EXERCISE REQUIREMENTS:
Transcribe, exactly and in full, every line from the one including "[631,984,673,997] faster. ->" to the end of the listing.

□ □ □

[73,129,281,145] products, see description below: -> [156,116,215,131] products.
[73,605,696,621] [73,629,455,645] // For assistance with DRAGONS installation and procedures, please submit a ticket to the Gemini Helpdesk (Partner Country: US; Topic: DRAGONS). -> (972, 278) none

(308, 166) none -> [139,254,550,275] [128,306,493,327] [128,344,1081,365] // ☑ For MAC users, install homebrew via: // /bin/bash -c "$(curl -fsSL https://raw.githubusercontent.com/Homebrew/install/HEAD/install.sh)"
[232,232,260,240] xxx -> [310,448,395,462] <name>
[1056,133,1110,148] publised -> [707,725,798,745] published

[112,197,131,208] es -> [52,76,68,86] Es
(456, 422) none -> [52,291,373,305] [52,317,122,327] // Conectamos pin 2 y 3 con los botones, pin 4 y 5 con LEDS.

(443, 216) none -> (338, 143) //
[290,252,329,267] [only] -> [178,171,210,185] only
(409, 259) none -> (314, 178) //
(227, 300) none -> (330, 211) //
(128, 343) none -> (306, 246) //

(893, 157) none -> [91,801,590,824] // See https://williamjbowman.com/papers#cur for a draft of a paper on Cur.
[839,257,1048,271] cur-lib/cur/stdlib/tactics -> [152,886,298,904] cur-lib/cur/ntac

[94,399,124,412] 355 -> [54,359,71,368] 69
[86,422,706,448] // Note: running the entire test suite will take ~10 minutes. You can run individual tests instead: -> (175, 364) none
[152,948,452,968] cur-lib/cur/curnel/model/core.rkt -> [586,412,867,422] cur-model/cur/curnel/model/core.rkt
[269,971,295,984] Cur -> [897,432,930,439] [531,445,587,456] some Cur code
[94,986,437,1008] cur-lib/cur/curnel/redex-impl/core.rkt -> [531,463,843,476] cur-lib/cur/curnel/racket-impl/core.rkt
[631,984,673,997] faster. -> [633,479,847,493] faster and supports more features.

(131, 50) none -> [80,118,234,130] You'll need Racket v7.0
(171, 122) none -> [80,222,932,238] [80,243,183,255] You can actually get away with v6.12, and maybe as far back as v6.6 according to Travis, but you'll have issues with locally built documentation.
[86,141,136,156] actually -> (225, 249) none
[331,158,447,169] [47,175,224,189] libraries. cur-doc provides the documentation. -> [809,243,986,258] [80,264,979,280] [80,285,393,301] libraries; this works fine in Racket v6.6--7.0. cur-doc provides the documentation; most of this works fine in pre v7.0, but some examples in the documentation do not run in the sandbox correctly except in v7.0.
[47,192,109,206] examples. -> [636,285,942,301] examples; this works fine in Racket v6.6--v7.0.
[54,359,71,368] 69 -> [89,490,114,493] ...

□ □ □

SOLUTION TO THIS PROBLEM:
[631,984,673,997] faster. -> [633,479,847,493] faster and supports more features.

(131, 50) none -> [80,118,234,130] You'll need Racket v7.0
(171, 122) none -> [80,222,932,238] [80,243,183,255] You can actually get away with v6.12, and maybe as far back as v6.6 according to Travis, but you'll have issues with locally built documentation.
[86,141,136,156] actually -> (225, 249) none
[331,158,447,169] [47,175,224,189] libraries. cur-doc provides the documentation. -> [809,243,986,258] [80,264,979,280] [80,285,393,301] libraries; this works fine in Racket v6.6--7.0. cur-doc provides the documentation; most of this works fine in pre v7.0, but some examples in the documentation do not run in the sandbox correctly except in v7.0.
[47,192,109,206] examples. -> [636,285,942,301] examples; this works fine in Racket v6.6--v7.0.
[54,359,71,368] 69 -> [89,490,114,493] ...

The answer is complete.